Task: Output each entry below as it stands, leaving out every picture.

Material provided:
◇ ◇ ◇ ◇ ◇ ◇ ◇
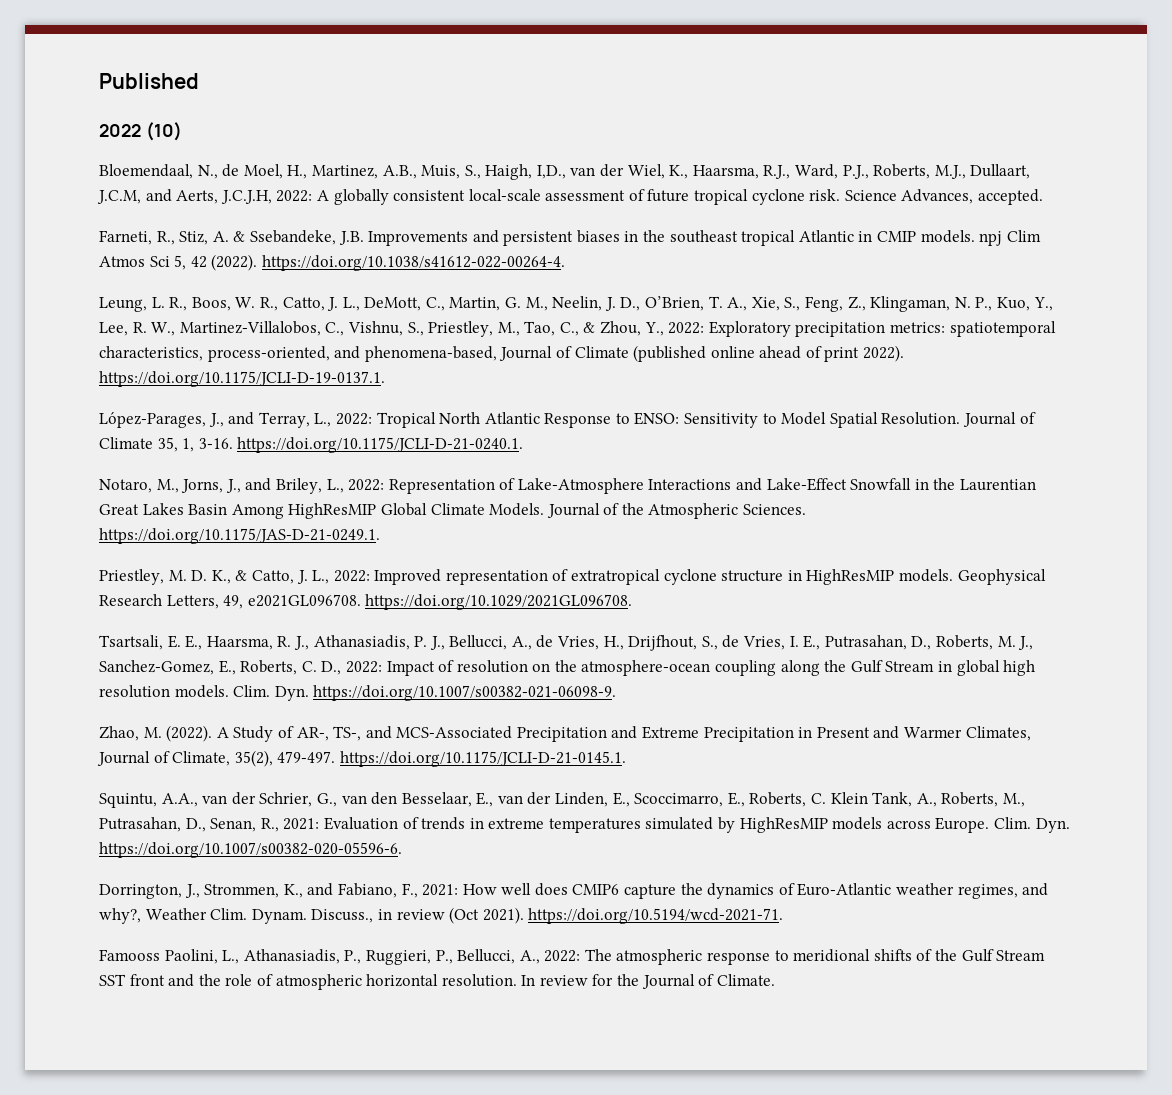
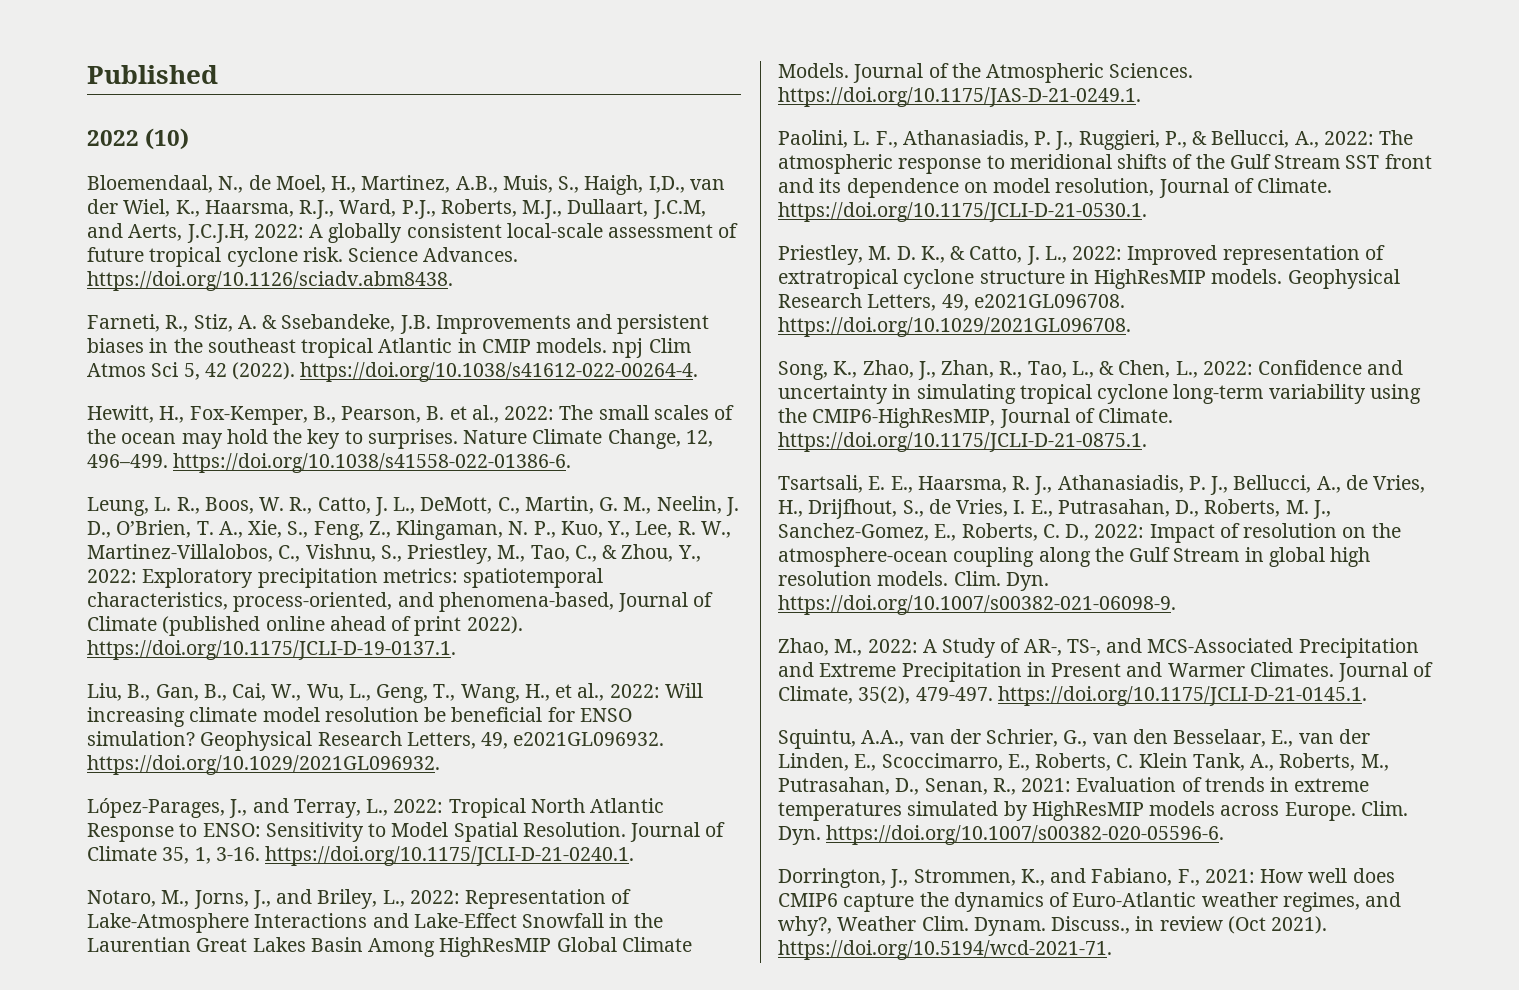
[901,189,1044,205] Advances, accepted. -> [423,247,519,262] [87,271,453,291] Advances. https://doi.org/10.1126/sciadv.abm8438.
(565, 263) none -> [87,405,735,425] [87,429,713,449] [87,453,572,473] // Hewitt, H., Fox-Kemper, B., Pearson, B. et al., 2022: The small scales of the ocean may hold the key to surprises. Nature Climate Change, 12, 496–499. https://doi.org/10.1038/s41558-022-01386-6.
(385, 379) none -> [87,683,703,703] [87,707,632,727] [87,731,665,751] [87,755,440,775] // Liu, B., Gan, B., Cai, W., Wu, L., Geng, T., Wang, H., et al., 2022: Will increasing climate model resolution be beneficial for ENSO simulation? Geophysical Research Letters, 49, e2021GL096932. https://doi.org/10.1029/2021GL096932.
(380, 536) none -> [778,130,1414,150] [778,154,1432,174] [778,178,1333,198] [778,202,1147,222] // Paolini, L. F., Athanasiadis, P. J., Ruggieri, P., & Bellucci, A., 2022: The atmospheric response to meridional shifts of the Gulf Stream SST front and its dependence on model resolution, Journal of Climate. https://doi.org/10.1175/JCLI-D-21-0530.1.
(633, 602) none -> [778,360,1404,380] [778,384,1421,404] [778,408,1174,428] [778,432,1147,452] // Song, K., Zhao, J., Zhan, R., Tao, L., & Chen, L., 2022: Confidence and uncertainty in simulating tropical cyclone long-term variability using the CMIP6-HighResMIP, Journal of Climate. https://doi.org/10.1175/JCLI-D-21-0875.1.
[143,725,213,742] M. (2022). -> [834,639,918,656] M., 2022:
[965,726,1031,741] Climates, -> [1249,662,1334,677] Climates.
[99,949,1046,965] [99,974,775,990] // Famooss Paolini, L., Athanasiadis, P., Ruggieri, P., Bellucci, A., 2022: The atmospheric response to meridional shifts of the Gulf Stream SST front and the role of atmospheric horizontal resolution. In review for the Journal of Climate. -> (1112, 950) none

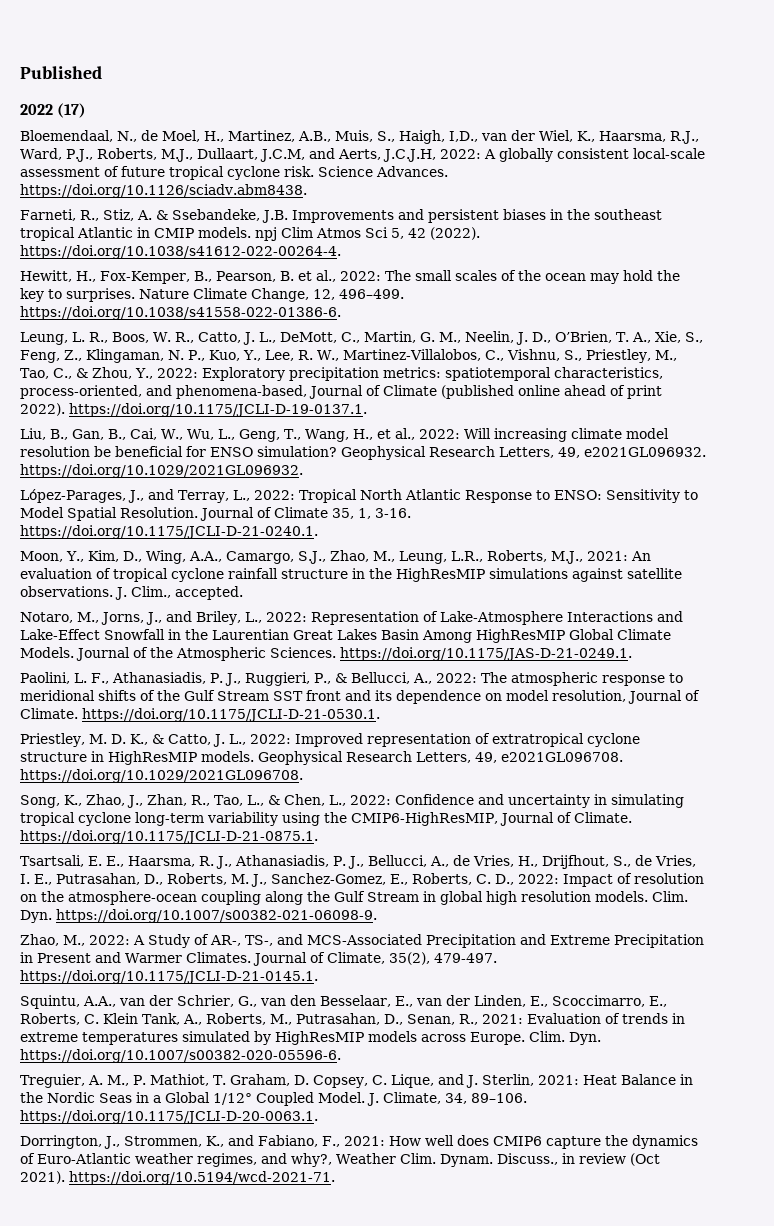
[145,128,190,150] (10) -> [57,103,87,118] (17)
(635, 856) none -> [20,550,651,564] [20,568,682,582] [20,586,243,600] // Moon, Y., Kim, D., Wing, A.A., Camargo, S.J., Zhao, M., Leung, L.R., Roberts, M.J., 2021: An evaluation of tropical cyclone rainfall structure in the HighResMIP simulations against satellite observations. J. Clim., accepted.
(1225, 835) none -> [20,1074,693,1088] [20,1092,527,1106] [20,1110,318,1124] // Treguier, A. M., P. Mathiot, T. Graham, D. Copsey, C. Lique, and J. Sterlin, 2021: Heat Balance in the Nordic Seas in a Global 1/12° Coupled Model. J. Climate, 34, 89–106. https://doi.org/10.1175/JCLI-D-20-0063.1.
◇ ◇ ◇ ◇ ◇ ◇ ◇
Written solution:
[901,189,1044,205] Advances, accepted. -> [423,247,519,262] [87,271,453,291] Advances. https://doi.org/10.1126/sciadv.abm8438.
(565, 263) none -> [87,405,735,425] [87,429,713,449] [87,453,572,473] // Hewitt, H., Fox-Kemper, B., Pearson, B. et al., 2022: The small scales of the ocean may hold the key to surprises. Nature Climate Change, 12, 496–499. https://doi.org/10.1038/s41558-022-01386-6.
(385, 379) none -> [87,683,703,703] [87,707,632,727] [87,731,665,751] [87,755,440,775] // Liu, B., Gan, B., Cai, W., Wu, L., Geng, T., Wang, H., et al., 2022: Will increasing climate model resolution be beneficial for ENSO simulation? Geophysical Research Letters, 49, e2021GL096932. https://doi.org/10.1029/2021GL096932.
(380, 536) none -> [778,130,1414,150] [778,154,1432,174] [778,178,1333,198] [778,202,1147,222] // Paolini, L. F., Athanasiadis, P. J., Ruggieri, P., & Bellucci, A., 2022: The atmospheric response to meridional shifts of the Gulf Stream SST front and its dependence on model resolution, Journal of Climate. https://doi.org/10.1175/JCLI-D-21-0530.1.
(633, 602) none -> [778,360,1404,380] [778,384,1421,404] [778,408,1174,428] [778,432,1147,452] // Song, K., Zhao, J., Zhan, R., Tao, L., & Chen, L., 2022: Confidence and uncertainty in simulating tropical cyclone long-term variability using the CMIP6-HighResMIP, Journal of Climate. https://doi.org/10.1175/JCLI-D-21-0875.1.
[143,725,213,742] M. (2022). -> [834,639,918,656] M., 2022:
[965,726,1031,741] Climates, -> [1249,662,1334,677] Climates.
[99,949,1046,965] [99,974,775,990] // Famooss Paolini, L., Athanasiadis, P., Ruggieri, P., Bellucci, A., 2022: The atmospheric response to meridional shifts of the Gulf Stream SST front and the role of atmospheric horizontal resolution. In review for the Journal of Climate. -> (1112, 950) none

[145,128,190,150] (10) -> [57,103,87,118] (17)
(635, 856) none -> [20,550,651,564] [20,568,682,582] [20,586,243,600] // Moon, Y., Kim, D., Wing, A.A., Camargo, S.J., Zhao, M., Leung, L.R., Roberts, M.J., 2021: An evaluation of tropical cyclone rainfall structure in the HighResMIP simulations against satellite observations. J. Clim., accepted.
(1225, 835) none -> [20,1074,693,1088] [20,1092,527,1106] [20,1110,318,1124] // Treguier, A. M., P. Mathiot, T. Graham, D. Copsey, C. Lique, and J. Sterlin, 2021: Heat Balance in the Nordic Seas in a Global 1/12° Coupled Model. J. Climate, 34, 89–106. https://doi.org/10.1175/JCLI-D-20-0063.1.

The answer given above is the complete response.